現在の技術では、物質の表面にナノスケールの微細構造を形成することは可能になっている。そのナノ微細構造の工夫次第で、撥水性や抗菌性、無反射性など、材料にさまざまな機能性を付与させることが可能だ。
現在の太陽電池で一般的に利用されているシリコン太陽電池では、シリコン表面に1~10μmの大きさを持つピラミッド構造を形成することで、太陽光エネルギーから電気エネルギーへの変換効率についておよそ20%が達成されている。しかし、再生可能エネルギーとして太陽光をさらに有効活用にするには、その変換効率をさらに向上させる必要がある。そのためには、太陽光スペクトルの最大強度となる500nm付近での太陽光をさらに太陽電池に吸収させるために、数百nm以下の大きさのナノ微細構造をピラミッド構造表面に形成する技術が求められており、それを実現できる技術として「モスアイ構造」や「ポーラス構造」、「レーザー誘起周期構造」(LIPSS)などが有望であると期待されている。
その3種類の中で、特にシリコン太陽電池表面上でのLIPSSは、他の方法と比較して時間の節約や結晶性の保持ができるという利点がある。そんな中で研究チームはこれまでの研究で、融解閾値フルエンス(フルエンスとは、1パルス・単位面積あたりのレーザーのエネルギーのこと)が0.5J/cm2以下のXeClエキシマレーザーパルスを用いて、シリコン太陽電池のピラミッド構造表面にLIPSSを形成させることに成功している。そして、反射率の減少はLIPSSの間隔と強く関係すること、LIPSSが形成された後も同太陽電池の結晶性が保持されていることも報告済みだった。

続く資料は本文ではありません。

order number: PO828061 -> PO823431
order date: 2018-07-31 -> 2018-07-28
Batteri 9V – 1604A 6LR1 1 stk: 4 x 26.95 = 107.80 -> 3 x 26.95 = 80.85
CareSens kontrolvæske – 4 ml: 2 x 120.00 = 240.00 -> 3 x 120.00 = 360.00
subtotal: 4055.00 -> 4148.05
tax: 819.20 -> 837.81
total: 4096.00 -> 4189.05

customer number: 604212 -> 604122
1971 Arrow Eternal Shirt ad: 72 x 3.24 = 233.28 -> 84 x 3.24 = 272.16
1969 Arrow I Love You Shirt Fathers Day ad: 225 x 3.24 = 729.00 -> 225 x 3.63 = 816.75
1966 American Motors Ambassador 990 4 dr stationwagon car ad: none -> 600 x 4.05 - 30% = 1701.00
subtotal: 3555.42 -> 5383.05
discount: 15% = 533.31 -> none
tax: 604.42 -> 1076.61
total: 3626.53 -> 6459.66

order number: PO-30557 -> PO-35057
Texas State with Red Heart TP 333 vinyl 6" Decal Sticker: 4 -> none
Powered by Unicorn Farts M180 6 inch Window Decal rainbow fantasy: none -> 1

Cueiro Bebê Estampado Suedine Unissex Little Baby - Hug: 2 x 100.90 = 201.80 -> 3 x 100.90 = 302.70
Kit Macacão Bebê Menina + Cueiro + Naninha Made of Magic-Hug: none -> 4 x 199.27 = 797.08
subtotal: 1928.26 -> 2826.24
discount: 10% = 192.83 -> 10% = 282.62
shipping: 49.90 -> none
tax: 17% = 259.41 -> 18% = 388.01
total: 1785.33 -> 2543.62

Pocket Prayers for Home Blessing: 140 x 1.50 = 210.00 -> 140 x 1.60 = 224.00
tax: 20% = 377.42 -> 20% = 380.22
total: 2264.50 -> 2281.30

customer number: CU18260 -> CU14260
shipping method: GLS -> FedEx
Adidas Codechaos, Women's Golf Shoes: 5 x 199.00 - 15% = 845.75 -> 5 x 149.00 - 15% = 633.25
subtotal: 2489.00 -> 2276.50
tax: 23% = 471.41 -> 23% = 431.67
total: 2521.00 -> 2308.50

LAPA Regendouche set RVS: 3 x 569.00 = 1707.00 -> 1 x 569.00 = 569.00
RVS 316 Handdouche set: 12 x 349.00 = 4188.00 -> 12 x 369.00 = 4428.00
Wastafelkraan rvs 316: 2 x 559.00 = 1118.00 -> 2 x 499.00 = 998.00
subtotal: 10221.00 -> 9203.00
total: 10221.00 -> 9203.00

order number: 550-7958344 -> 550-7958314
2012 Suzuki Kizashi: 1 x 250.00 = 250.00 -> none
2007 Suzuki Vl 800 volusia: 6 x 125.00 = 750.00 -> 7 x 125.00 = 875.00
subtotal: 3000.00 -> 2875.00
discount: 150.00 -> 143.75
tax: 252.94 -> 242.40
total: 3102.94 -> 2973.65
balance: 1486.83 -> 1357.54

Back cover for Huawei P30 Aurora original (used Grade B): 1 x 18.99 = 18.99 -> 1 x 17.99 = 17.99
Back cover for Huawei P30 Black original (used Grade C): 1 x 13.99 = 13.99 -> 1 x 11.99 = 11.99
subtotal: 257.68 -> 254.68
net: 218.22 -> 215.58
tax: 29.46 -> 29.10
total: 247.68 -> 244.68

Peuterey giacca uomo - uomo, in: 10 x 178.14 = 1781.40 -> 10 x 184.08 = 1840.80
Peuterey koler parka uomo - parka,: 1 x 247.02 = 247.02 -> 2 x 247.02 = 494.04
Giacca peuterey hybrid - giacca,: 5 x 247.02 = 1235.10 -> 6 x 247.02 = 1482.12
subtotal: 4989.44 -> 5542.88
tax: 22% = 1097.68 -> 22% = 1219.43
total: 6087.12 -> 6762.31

反射率をさらに低減させるためには、屈折率が上部から下部まで連続的に変化する三角形のナノドット構造(微小突起構造)を作製する必要がある。これまで、ナノドット構造の形成に関する研究はいくつかあるが、シリコン太陽電池の反射率低減に最適なナノドット構造の形状、大きさおよび密度ではなかったとのこと。そこで今回の研究では、発振波長248nm、パルス幅20nsのクリプトン・フッ素(KrF)エキシマレーザーを用いて、同太陽電池表面上に高密度に三角形ナノドット構造の形成を試みたとする。
そして、シリコン太陽電池の融解閾値0.47J/cm2以下のレーザーフルエンスで、KrFエキシマレーザーを照射したところ、ナノドット構造は、レーザーがシリコン太陽電池のピラミッド構造表面に対し、S偏光として照射される面(S偏光面)のみに形成されることが発見された。そして形成されたナノドット構造の大きさは先端が約20nmである三角形のナノドット構造であり、この構造のサイズはレーザーの「回折限界」よりも小さいことが発見された(レーザー光を集光した場合、理想的な光学系であっても回折によりレーザー波長以下の径にはならない)。
また、ナノドット構造の密度はレーザー波長に関係しており、レーザー波長の2乗に反比例し、短波長レーザー照射が高密度化に有効であることが見出された。加えて、ピラミッド構造のS偏光面のみにナノドット構造が形成されたシリコン太陽電池の、500nmでの反射率約5%が達成されたとする。顕微ラマン分光を用いて同太陽電池の結晶性を評価したところ、ナノドット構造を形成させることによって、表面に圧縮応力が発生していることも確認された。さらにバンドギャップを評価したところ、シリコン太陽電池のバンドギャップエネルギーがより高くなることも判明。ナノドット構造は、融解閾値の半分程度の弱いレーザーフルエンスで照射しても形成されることから、高効率かつ大面積加工技術への発展が期待がされるという。
以上の成果は、レーザー誘起ナノドット構造形成によって、シリコン太陽電池の反射率低減およびより高いバンドギャップエネルギーが、同太陽電池の分光感度が短波長側にシフトすることにつながることから、同太陽電池の高効率化が期待されるとする。また、今まで融解閾値以下のレーザーフルエンスでの照射については未開拓な領域であり、この成果はナノ微細構造の形成メカニズムの解明に大きく進展させる足掛かりになるものとしている。